Although the studio’s founder himself said the game wasn’t even fun — no one internally was playing it — /”Project Copernicus” was one of the most lamented casualties of 38 Studios’ collapse, primarily because its screenshots looked so damn good. Not at all like a free-to-play game.
But that was the plan for “Copernicus” from the get-go, said Curt Schilling, according to the Boston magazine writer who interviewed him last month about the studio’s notorious collapse. Investors weren’t interested in a traditional MMO, Schilling said, intimating they’re all chasing the growth forecast for social and free-to-play markets.

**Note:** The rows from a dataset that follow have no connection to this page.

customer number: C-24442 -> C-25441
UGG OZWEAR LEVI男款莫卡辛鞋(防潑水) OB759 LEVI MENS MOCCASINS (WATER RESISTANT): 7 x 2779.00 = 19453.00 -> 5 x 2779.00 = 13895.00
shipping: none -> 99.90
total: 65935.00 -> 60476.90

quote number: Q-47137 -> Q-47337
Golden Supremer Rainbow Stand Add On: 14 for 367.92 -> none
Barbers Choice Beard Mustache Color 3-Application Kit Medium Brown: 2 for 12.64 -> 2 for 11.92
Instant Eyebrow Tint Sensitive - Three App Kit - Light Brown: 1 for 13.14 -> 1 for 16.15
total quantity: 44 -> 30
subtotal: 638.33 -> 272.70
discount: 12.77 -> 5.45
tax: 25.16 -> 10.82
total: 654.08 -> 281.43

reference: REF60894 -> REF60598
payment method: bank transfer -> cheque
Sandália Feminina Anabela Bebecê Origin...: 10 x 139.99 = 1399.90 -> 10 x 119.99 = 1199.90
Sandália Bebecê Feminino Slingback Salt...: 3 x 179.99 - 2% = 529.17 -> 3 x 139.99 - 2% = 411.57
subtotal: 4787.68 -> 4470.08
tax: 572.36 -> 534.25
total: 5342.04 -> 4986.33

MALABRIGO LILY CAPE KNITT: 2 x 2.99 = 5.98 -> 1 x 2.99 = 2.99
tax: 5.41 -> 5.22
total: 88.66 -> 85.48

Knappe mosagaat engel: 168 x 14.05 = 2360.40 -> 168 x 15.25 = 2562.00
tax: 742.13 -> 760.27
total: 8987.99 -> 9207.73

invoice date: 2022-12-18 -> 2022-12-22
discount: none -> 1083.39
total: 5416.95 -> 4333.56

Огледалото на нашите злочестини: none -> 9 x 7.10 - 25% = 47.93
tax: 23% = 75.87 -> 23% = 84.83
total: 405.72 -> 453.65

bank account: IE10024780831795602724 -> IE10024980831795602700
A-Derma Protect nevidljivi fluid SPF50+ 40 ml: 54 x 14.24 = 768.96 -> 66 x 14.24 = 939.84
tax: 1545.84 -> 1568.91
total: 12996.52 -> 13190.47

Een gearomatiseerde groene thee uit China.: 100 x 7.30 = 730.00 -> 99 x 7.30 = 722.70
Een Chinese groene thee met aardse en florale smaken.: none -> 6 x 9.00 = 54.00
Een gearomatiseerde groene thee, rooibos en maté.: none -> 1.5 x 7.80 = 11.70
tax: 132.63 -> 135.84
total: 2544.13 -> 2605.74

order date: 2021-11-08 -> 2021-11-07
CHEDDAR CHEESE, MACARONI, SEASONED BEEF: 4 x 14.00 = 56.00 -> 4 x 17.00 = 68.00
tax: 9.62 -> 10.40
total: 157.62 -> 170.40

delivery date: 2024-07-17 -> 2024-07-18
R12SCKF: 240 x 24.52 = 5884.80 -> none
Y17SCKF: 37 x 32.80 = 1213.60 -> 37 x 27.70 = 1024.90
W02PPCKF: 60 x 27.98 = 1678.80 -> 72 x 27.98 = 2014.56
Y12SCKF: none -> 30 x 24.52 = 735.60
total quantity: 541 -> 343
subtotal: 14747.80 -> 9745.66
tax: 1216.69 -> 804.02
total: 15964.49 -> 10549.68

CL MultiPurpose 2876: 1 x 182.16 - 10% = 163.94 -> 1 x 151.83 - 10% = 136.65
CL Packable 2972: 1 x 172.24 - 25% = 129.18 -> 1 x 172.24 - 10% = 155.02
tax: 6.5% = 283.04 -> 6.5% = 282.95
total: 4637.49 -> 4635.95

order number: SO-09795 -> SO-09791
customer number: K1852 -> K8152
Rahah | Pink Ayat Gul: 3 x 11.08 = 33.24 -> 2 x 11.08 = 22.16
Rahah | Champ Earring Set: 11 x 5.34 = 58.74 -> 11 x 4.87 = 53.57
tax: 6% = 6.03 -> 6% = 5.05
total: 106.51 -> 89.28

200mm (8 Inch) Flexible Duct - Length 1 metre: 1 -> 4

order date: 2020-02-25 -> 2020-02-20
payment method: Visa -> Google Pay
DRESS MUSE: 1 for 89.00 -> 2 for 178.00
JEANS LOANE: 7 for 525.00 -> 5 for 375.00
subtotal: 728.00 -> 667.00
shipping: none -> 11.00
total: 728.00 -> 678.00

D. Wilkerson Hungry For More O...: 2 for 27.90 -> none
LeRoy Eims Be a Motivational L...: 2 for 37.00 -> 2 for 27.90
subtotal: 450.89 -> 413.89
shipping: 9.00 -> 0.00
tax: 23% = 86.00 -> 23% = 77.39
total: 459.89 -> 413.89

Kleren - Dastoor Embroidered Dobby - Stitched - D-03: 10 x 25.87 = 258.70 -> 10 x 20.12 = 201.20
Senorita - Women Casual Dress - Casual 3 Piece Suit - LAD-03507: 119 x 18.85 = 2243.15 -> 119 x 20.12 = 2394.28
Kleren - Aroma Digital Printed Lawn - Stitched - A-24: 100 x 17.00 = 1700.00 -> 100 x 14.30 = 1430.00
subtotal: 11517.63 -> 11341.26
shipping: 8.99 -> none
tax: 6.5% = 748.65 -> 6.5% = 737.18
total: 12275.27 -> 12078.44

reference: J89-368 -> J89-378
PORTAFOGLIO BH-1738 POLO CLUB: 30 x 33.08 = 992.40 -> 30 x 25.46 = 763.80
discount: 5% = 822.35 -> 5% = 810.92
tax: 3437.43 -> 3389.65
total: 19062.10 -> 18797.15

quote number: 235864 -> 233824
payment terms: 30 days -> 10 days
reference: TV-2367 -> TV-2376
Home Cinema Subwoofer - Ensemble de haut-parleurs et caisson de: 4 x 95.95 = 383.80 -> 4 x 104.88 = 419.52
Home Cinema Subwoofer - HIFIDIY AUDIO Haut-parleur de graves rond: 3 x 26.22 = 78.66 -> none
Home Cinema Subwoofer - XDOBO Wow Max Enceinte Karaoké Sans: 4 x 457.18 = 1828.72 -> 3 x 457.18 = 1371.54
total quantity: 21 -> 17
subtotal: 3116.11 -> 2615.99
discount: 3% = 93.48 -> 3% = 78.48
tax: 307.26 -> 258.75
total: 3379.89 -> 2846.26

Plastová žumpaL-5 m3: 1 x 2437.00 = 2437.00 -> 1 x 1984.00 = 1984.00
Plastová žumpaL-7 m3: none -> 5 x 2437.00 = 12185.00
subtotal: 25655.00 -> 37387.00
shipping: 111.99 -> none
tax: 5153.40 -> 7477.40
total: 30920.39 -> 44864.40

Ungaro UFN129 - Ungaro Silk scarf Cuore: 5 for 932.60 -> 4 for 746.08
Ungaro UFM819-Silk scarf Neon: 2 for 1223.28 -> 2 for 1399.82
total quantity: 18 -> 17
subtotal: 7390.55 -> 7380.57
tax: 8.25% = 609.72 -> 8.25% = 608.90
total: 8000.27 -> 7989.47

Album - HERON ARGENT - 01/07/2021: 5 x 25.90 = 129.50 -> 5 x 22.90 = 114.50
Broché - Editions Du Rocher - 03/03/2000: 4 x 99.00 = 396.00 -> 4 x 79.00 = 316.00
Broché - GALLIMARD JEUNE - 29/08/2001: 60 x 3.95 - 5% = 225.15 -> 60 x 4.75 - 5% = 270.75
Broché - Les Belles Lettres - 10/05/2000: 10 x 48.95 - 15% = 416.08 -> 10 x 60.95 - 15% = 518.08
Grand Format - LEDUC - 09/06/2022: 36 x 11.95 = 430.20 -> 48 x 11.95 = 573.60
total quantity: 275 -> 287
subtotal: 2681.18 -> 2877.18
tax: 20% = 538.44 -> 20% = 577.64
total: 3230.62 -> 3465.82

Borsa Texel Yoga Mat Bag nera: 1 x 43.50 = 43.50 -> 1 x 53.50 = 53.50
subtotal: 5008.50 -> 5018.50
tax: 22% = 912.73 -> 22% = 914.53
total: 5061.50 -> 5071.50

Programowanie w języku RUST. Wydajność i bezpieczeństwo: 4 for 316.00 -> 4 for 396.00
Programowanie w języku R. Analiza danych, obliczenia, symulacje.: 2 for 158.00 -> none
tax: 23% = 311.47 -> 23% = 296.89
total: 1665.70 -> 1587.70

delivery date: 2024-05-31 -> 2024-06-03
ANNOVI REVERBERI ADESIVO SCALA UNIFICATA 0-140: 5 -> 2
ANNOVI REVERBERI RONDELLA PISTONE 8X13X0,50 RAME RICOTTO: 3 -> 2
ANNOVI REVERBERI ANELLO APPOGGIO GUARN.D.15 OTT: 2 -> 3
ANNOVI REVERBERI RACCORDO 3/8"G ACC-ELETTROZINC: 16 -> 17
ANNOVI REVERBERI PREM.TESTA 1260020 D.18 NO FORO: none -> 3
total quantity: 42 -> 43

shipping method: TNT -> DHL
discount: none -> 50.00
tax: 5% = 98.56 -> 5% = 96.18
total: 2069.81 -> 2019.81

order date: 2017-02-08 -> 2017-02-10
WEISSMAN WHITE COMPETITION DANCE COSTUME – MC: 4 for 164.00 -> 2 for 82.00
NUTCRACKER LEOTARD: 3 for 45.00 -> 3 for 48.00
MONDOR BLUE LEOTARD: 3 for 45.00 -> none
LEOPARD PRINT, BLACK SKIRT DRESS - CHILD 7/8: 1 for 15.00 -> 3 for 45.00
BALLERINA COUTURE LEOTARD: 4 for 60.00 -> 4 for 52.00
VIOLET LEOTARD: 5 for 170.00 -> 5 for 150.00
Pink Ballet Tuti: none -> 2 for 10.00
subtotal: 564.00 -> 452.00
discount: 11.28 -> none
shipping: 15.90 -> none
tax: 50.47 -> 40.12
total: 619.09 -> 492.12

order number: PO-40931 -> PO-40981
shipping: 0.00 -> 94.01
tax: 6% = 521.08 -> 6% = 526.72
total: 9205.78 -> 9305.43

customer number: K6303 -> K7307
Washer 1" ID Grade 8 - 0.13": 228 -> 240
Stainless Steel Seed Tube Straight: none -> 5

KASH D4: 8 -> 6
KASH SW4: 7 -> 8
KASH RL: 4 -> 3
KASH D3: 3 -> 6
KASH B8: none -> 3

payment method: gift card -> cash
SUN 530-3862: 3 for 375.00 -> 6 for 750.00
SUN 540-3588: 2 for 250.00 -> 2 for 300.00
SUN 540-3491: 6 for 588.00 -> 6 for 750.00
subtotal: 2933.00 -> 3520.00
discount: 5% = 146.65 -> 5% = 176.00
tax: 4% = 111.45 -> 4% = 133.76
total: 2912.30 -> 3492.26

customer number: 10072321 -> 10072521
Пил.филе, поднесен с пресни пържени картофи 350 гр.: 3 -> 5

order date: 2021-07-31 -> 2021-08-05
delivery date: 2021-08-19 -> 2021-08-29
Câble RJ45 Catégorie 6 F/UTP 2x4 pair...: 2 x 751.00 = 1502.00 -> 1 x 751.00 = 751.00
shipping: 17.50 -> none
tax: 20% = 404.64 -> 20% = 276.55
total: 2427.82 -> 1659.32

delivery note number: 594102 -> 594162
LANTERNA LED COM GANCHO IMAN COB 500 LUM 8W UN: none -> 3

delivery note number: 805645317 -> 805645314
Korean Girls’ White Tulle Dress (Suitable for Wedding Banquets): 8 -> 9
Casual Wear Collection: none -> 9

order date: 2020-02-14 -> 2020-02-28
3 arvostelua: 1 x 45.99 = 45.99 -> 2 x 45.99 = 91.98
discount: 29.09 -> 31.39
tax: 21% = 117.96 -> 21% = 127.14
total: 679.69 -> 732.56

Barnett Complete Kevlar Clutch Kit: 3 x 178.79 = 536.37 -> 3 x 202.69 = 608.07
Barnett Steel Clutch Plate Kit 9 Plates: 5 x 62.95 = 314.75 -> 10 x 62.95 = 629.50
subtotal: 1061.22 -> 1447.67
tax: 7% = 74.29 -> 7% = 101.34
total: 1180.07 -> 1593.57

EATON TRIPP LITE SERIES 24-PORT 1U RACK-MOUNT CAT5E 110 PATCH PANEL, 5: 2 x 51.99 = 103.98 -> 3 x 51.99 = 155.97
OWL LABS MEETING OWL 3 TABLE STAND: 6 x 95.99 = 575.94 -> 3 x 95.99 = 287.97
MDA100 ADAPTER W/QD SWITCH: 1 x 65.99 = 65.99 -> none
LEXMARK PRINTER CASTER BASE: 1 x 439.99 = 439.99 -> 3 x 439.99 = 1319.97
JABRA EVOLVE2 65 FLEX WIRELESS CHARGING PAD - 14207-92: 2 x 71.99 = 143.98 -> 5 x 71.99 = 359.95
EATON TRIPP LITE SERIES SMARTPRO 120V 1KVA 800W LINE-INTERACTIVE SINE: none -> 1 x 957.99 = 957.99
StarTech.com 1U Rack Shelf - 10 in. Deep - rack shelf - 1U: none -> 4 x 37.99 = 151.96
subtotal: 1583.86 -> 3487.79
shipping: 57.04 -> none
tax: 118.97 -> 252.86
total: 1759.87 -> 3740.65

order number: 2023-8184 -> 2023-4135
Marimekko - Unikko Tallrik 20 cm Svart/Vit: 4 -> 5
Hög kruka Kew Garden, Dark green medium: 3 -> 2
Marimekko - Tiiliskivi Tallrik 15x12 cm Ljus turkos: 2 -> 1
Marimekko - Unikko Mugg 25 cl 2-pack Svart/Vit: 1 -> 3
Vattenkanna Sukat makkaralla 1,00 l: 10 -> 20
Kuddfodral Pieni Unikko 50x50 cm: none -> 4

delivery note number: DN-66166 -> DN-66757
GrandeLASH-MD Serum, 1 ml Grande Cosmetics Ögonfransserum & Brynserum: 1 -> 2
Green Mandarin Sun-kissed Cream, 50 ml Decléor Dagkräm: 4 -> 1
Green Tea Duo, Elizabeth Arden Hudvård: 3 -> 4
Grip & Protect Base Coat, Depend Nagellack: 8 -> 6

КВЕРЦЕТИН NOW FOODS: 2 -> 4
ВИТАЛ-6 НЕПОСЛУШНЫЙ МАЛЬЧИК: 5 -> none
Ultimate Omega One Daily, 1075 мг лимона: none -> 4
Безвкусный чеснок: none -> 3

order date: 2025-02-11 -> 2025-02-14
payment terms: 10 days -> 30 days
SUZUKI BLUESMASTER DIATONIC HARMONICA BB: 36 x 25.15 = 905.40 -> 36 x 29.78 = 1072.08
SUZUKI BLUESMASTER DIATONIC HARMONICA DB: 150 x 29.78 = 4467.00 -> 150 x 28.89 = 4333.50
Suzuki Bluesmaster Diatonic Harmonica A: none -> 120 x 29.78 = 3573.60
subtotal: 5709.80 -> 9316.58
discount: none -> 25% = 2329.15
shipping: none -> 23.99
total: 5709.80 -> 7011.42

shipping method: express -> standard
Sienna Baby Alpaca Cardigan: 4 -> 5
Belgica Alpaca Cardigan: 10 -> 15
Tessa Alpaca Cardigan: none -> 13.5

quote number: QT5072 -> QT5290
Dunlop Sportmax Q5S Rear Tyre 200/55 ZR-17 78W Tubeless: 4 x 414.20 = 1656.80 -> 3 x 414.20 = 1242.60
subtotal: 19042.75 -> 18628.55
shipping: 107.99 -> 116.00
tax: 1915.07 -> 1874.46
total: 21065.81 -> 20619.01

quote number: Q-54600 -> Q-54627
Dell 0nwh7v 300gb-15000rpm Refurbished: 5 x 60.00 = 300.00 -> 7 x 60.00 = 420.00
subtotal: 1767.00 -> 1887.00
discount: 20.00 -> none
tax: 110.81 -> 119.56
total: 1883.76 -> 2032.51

If you’re a hardcore gamer groaning about the spread of free-to-play kudzu into traditional PC gaming spaces, well, Schilling groaned too. (He was a serious gamer during his Major League Baseball career, remember.) “You won’t find a more ardent opposition to free to play than me,” he said, “and I went 180 degrees.”
Because investors were so fervent to hitch their ride to the next free-to-play flavour-of-the-minute, Schilling believes 38 Studios could have gotten a lifesaving deal done — until Rhode Island Govenor Lincoln Chaffee started badmouthing 38, a venture that got a huge package of funding and incentives from the state. Rhode Island now owns everything 38 Studios owned, and will hold a firesale to try to get back whatever it can.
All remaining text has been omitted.